Retailers must recognize that delivery is not a fad. As with many pre-existing trends accelerated by the pandemic, it’s here to stay. The good news is that convenience retailers are positioned to succeed in this competitive landscape.

It’s Time to Overcome Reluctance

Third-party aggregators are not true partners. They view your customers as their own. Given the chance, they will even compete directly with you, as DoorDash now does.

I believe strongly that retailers need to shift to a model of conducting their own deliveries. But I also understand the general reluctance to do so. Cost is most certainly front of mind. Looking at the economics, many lack the necessary data to make an informed decision. Others lack awareness about who can help and provide guidance.

But convenience retailers are often ignoring their own advantages. Not only do they have the necessary real estate, but they also have hyper-locality. Convenience retailers occupy the best corners of the busiest intersections across America. They can also service rural communities that the third-party aggregators ignore.

This, of course, means staffing for deliveries. Retailers will have to overcome this hurdle by being creative and mindful of costs. You may need to add a person who performs additional duties but drops everything the moment a delivery order comes through. Cross-training will become a necessary part of store operations.

Domino’s provides a notable example of a top-tier, first-party delivery provider operating in a highly competitive environment. The pizza company leverages innovations to enhance its primary business model and gain a competitive edge. From online ordering to mobile apps, the Domino’s Tracker to delivery insurance, Domino’s has set the bar high for competitors to emulate or exceed. During the height of the COVID-19 pandemic, the company has witnessed a significant increase in both sales and profits, while other restaurant operators have been negatively impacted.

While I don’t suggest that convenience retailers need to meet the lofty heights of the Domino’s experience, I would argue that they can provide key elements to better serve their customers. Delivery is a prime example. Retailers can use available technology, manage their operating costs, retain key customer data points, and extend their reach to a population that was otherwise unavailable.

This is not an issue to be pondered or tabled to see what others will do first. The risk is being outperformed at the convenience game. The growth of third-party delivery proves there is a growing expectation amongst consumers everywhere for enhanced services, and someone else will meet those needs if retailers fail to act. Disruption creates adversity and an opportunity to be proactive in an effort to grow market share and gain new customers.

Convenience retailers will ultimately solve the question of delivery. That’s the beauty of the convenience store industry — the entrepreneurial spirit of its members, whether they be national chains or local owner-operators. Even the smallest retailers can fortify themselves against the goPuffs and DoorDashes of the world if they understand the technical side of delivery, manage the costs of operation, and leverage that proven entrepreneurial mindset of success.
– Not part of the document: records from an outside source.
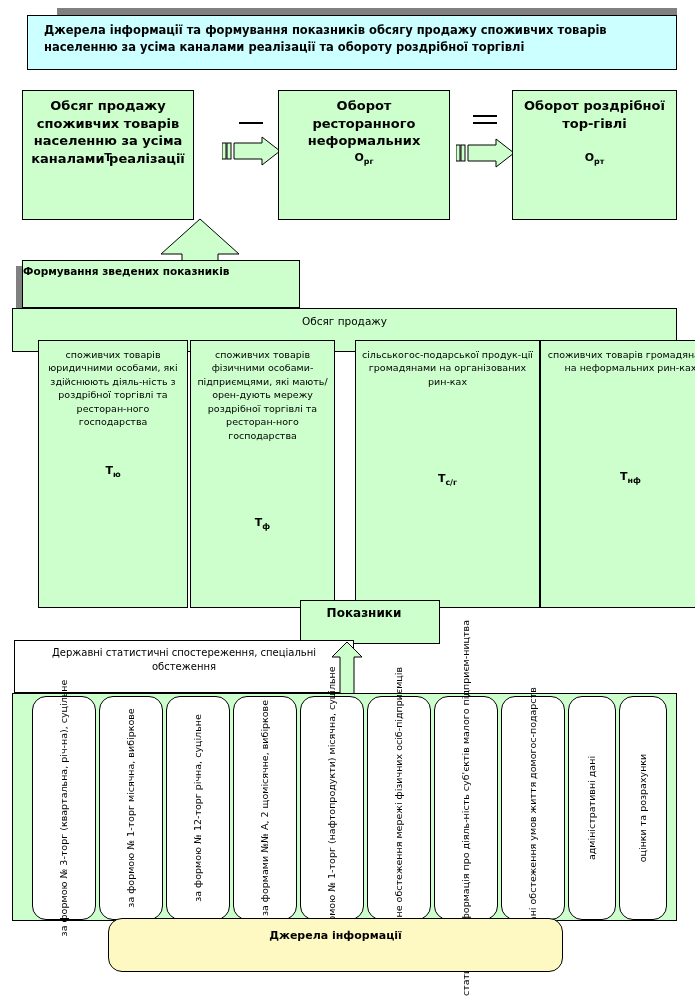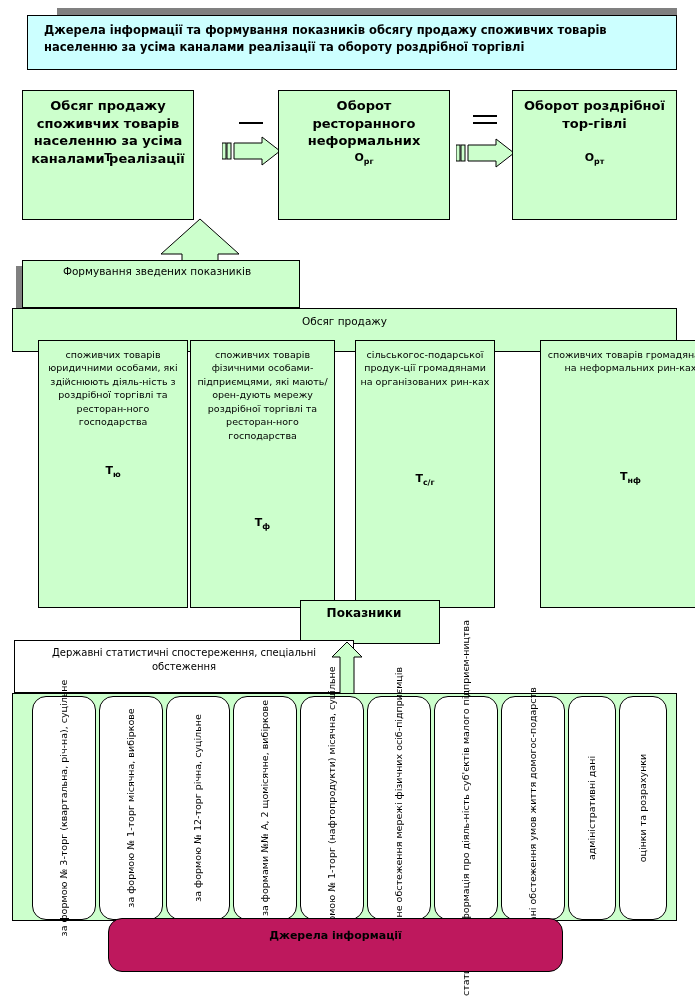--- a/index.html
+++ b/index.html
@@ -59,8 +59,8 @@
   
   #form-box{left:22px;top:260px;width:278px;height:48px;}
   #form-text{
-    position:absolute;left:0;right:8px;top:4px;text-align:center;
-    font-size:10.5px;font-weight:normal;
+    position:absolute;left:0;right:8px;top:4px;
+    font-size:10.5px;font-weight:bold;
   }
   #form-shadow{left:16px;top:266px;width:8px;height:44px;background:#808080;}
 

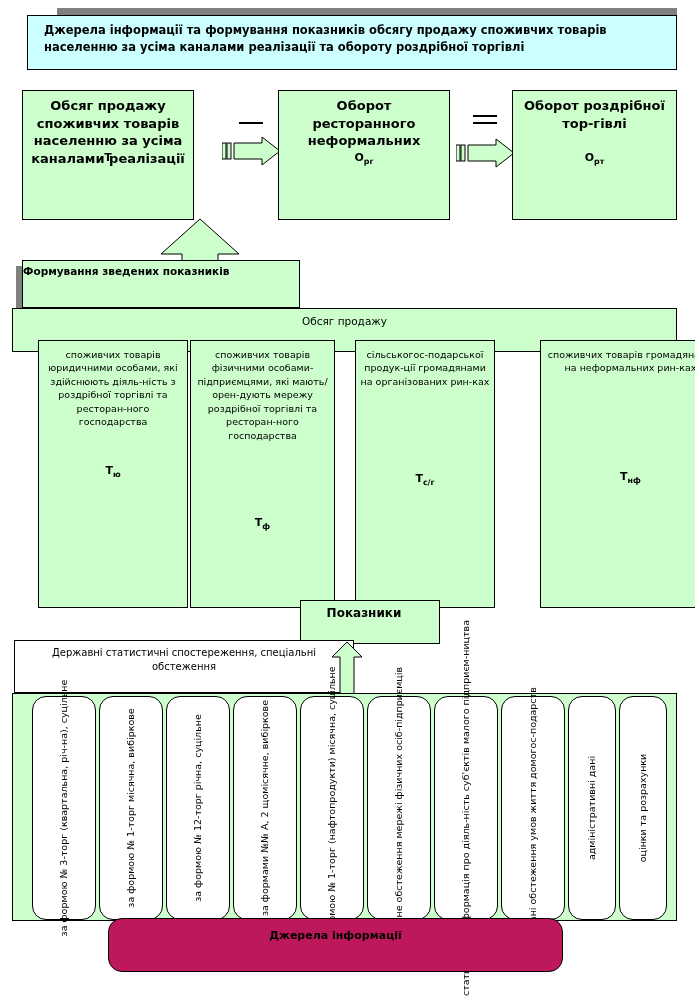--- a/index.html
+++ b/index.html
@@ -86,7 +86,7 @@
   }
   #cat1{left:22px;width:150px;margin-left:16px;}
   #cat2{left:190px;width:145px;}
-  #cat3{left:355px;width:140px;}
+  #cat3{left:355px;width:140px;padding-left:45px;}
   #cat4{left:540px;width:137px;padding-left:44px;}
   #cat1 .csym{top:124px;}
   #cat2 .csym{top:148px;margin-top:28px;}

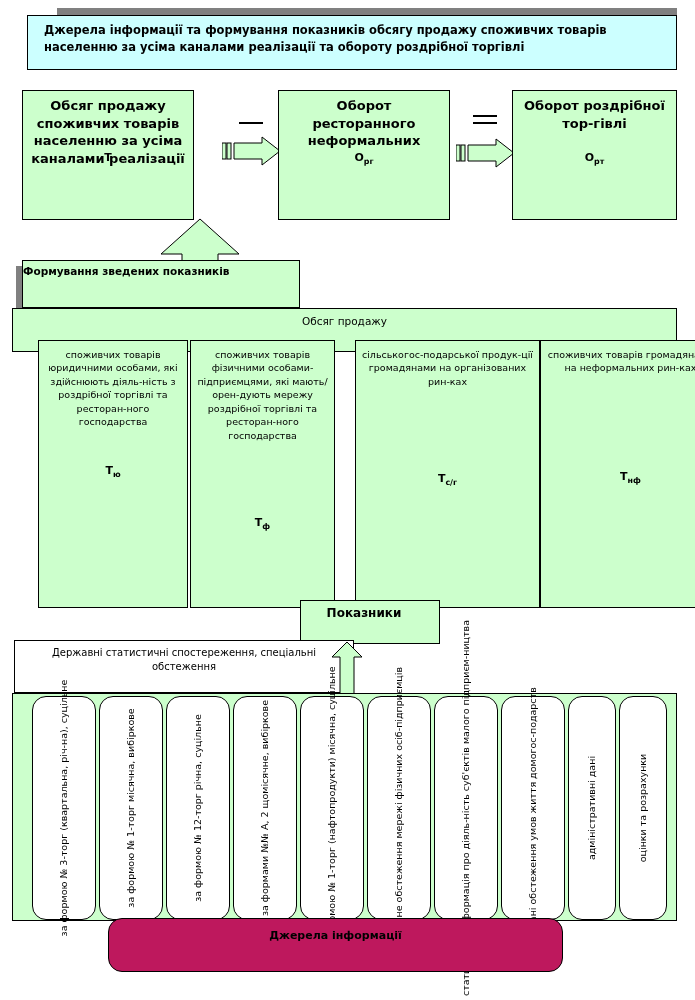--- a/index.html
+++ b/index.html
@@ -121,7 +121,7 @@
 
   
   #dzher-box{left:108px;top:918px;width:455px;height:54px;
-    background:#be185d;border:1px solid #000;border-radius:14px;}
+    background:#fef9c3;border:1px solid #000;border-radius:14px;}
   #dzher-text{position:absolute;left:0;right:0;top:10px;text-align:center;
     font-size:11px;font-weight:bold;}
 </style>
Terry Handley is the retired president and CEO of Casey’s General Stores Inc. He served in various roles during his 38-year career with the company, including vice president of foodservice, senior vice president of store operations, and chief operating officer. He currently serves as an advisor to the board of directors of Vroom Delivery.

Editor’s note: The opinions expressed in this column are the author’s and do not necessarily reflect the views of Convenience Store News.